INSTRUCTIONS FOR THE TASK
Repeat each record exactly, skipping the pictures.

TASK INPUT
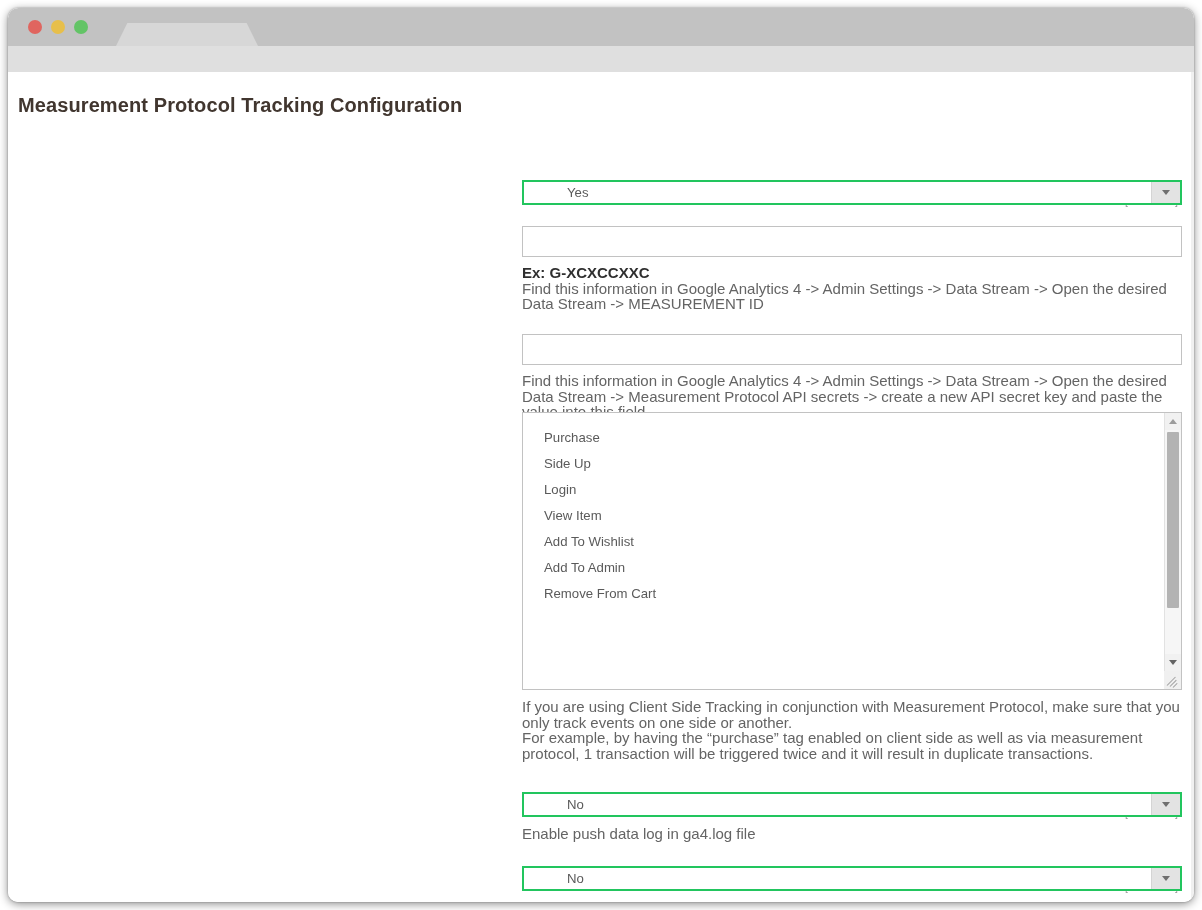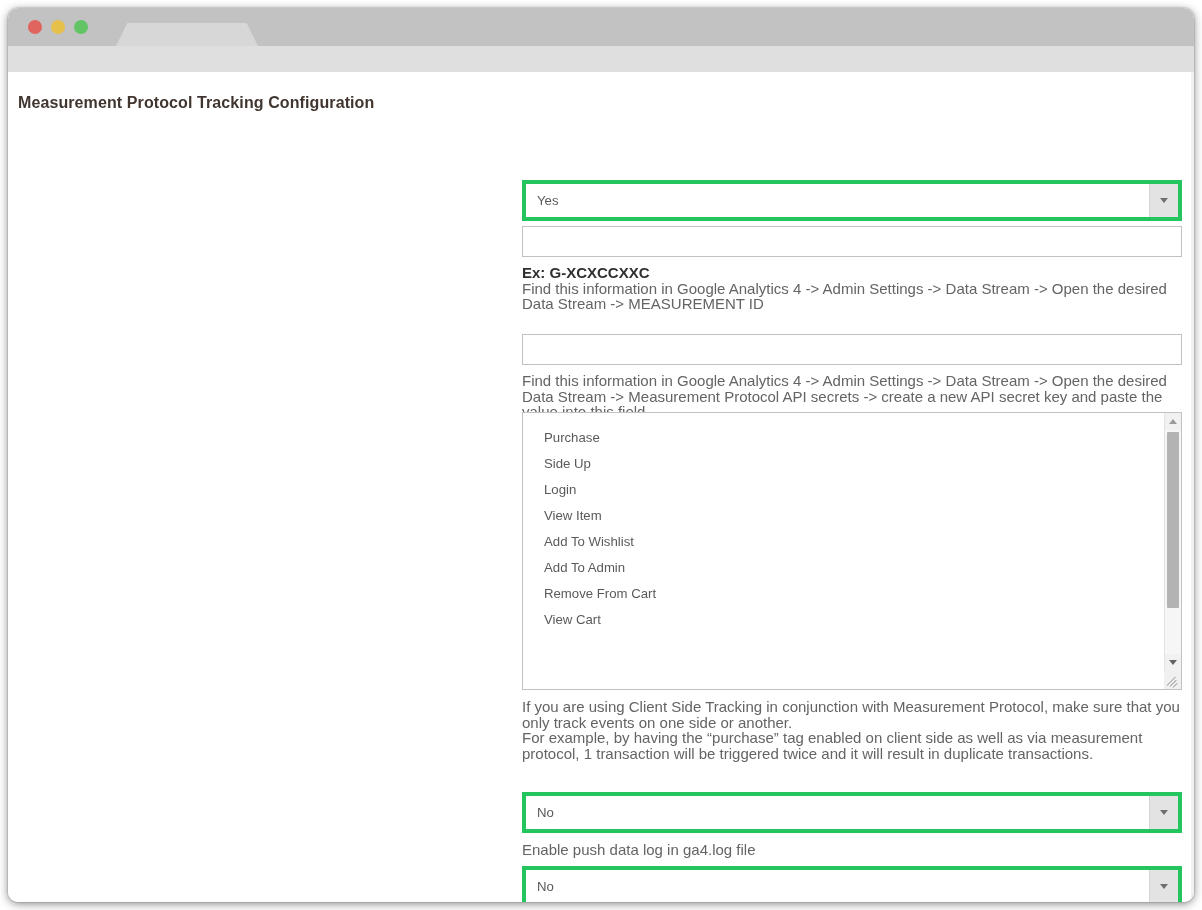"Measurement Protocol Tracking" .page-title { font-size: 16px -> 20px }
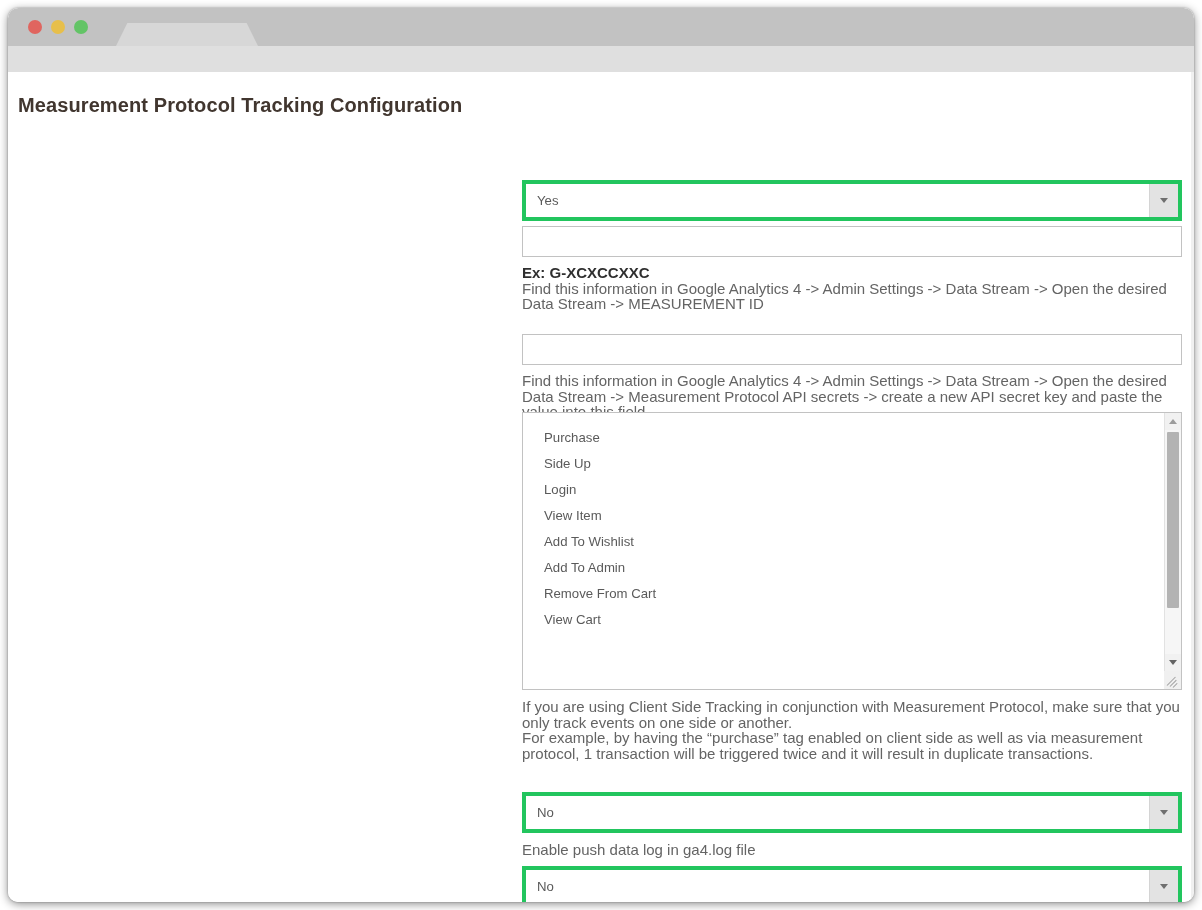"Yes" .sel { border: 4px solid #22c55e -> 2px solid #22c55e; height: 41px -> 25px; padding-left: none -> 32px }
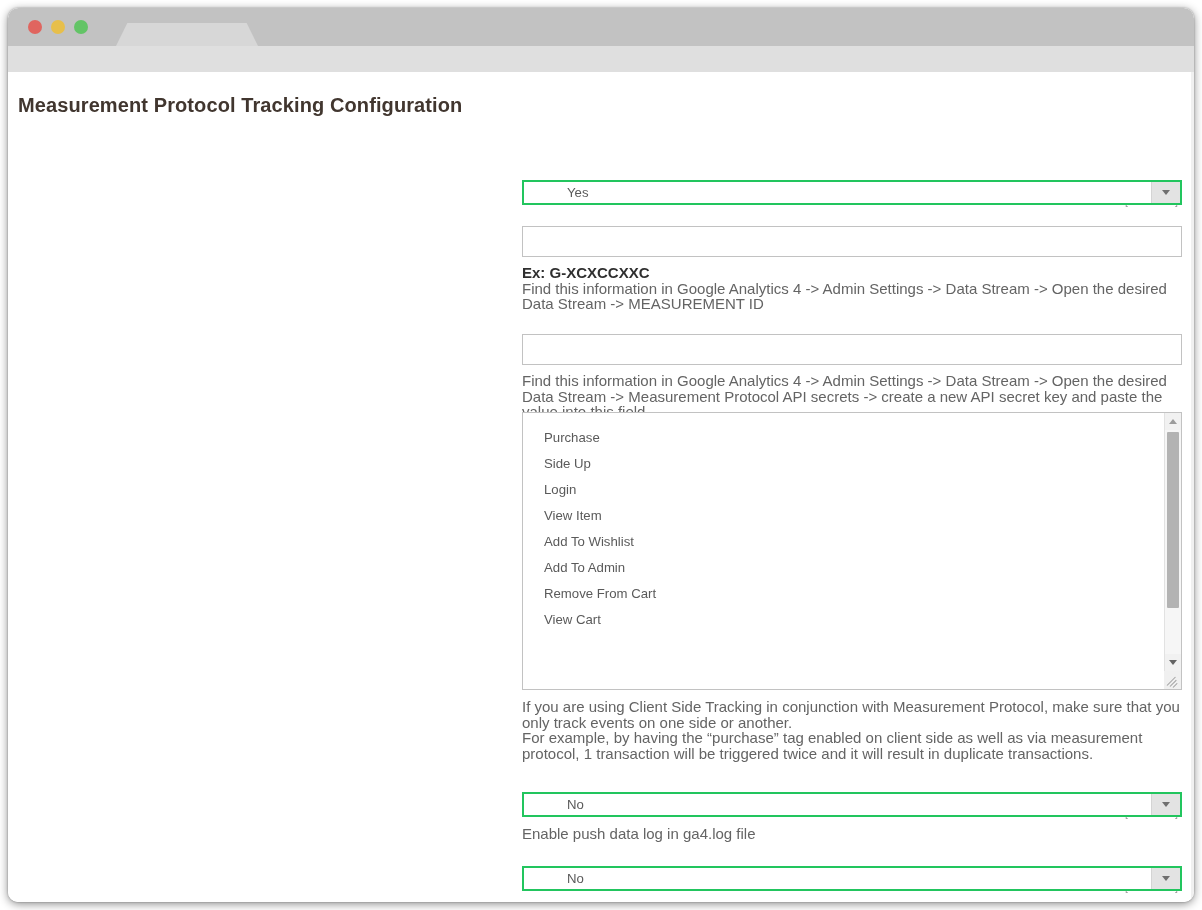"View Cart" div.list-item { html: <div>View Cart</div> -> none }
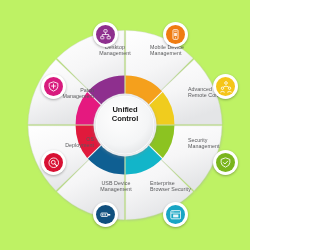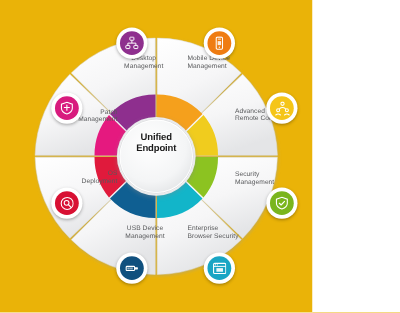"Unified" #infographic { background: #eab308 -> #bef264 }
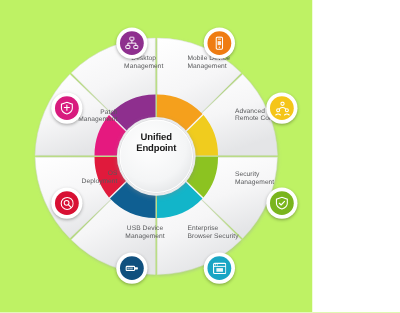"Endpoint" div { text: Endpoint -> Control }
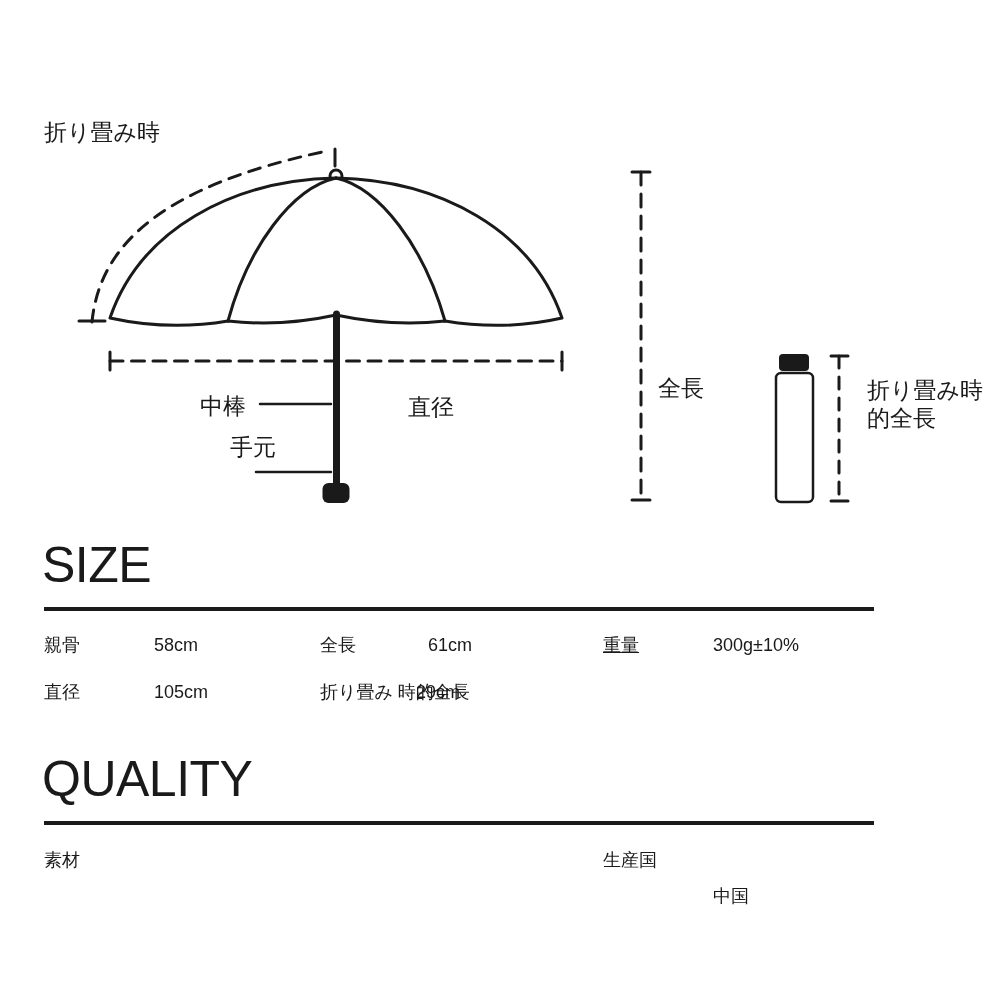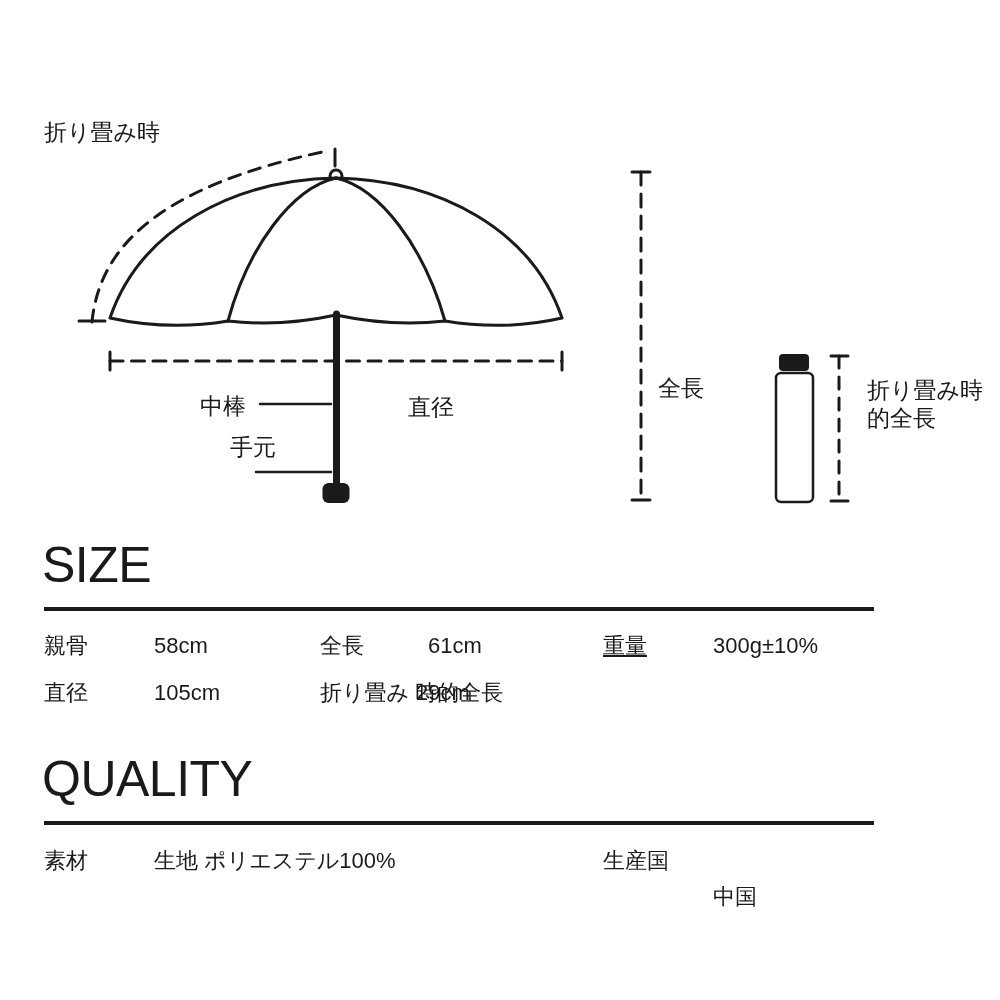"親骨" .spec { font-size: 22px -> 18px }
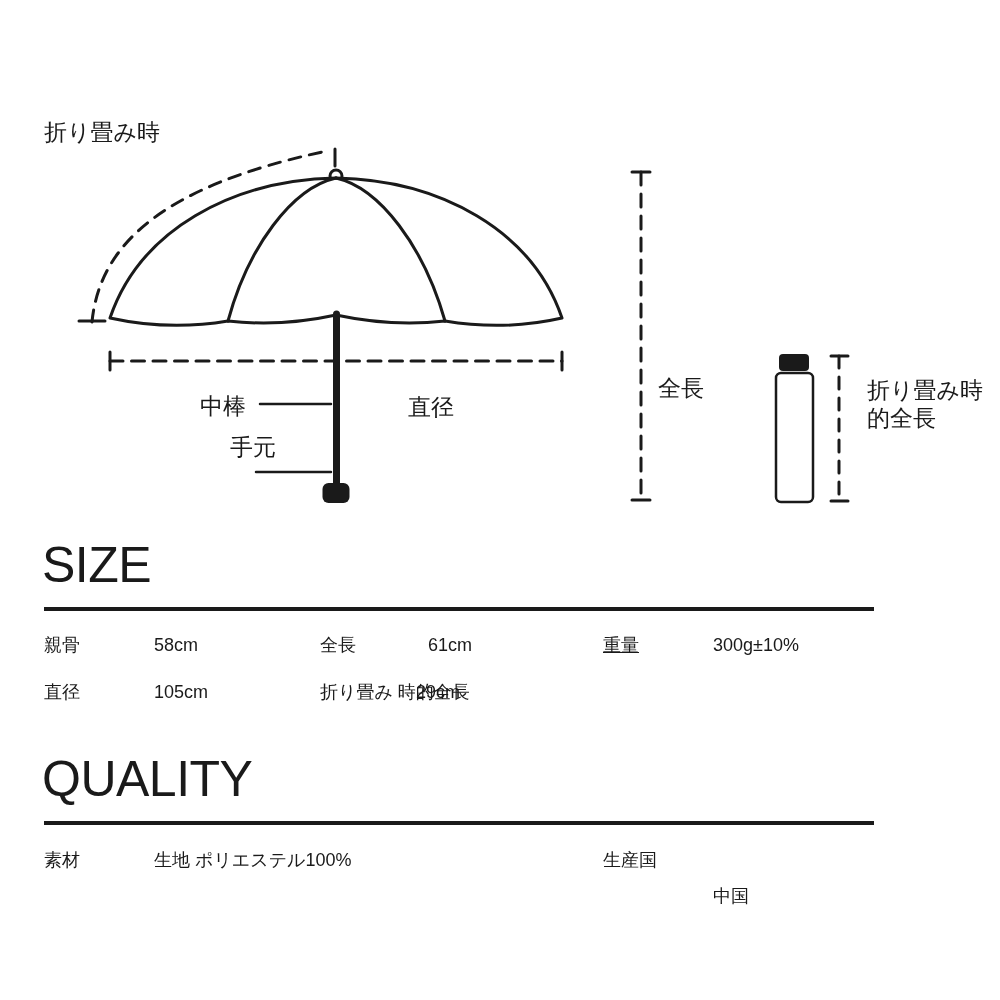"生地 ポリエステル100%" div.abs { html: <div>生地 ポリエステル100%</div> -> none }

TASK SOLUTION
"Measurement Protocol Tracking" .page-title { font-size: 16px -> 20px }
"Yes" .sel { border: 4px solid #22c55e -> 2px solid #22c55e; height: 41px -> 25px; padding-left: none -> 32px }
"View Cart" div.list-item { html: <div>View Cart</div> -> none }
"Unified" #infographic { background: #eab308 -> #bef264 }
"Endpoint" div { text: Endpoint -> Control }
"親骨" .spec { font-size: 22px -> 18px }
"生地 ポリエステル100%" div.abs { html: <div>生地 ポリエステル100%</div> -> none }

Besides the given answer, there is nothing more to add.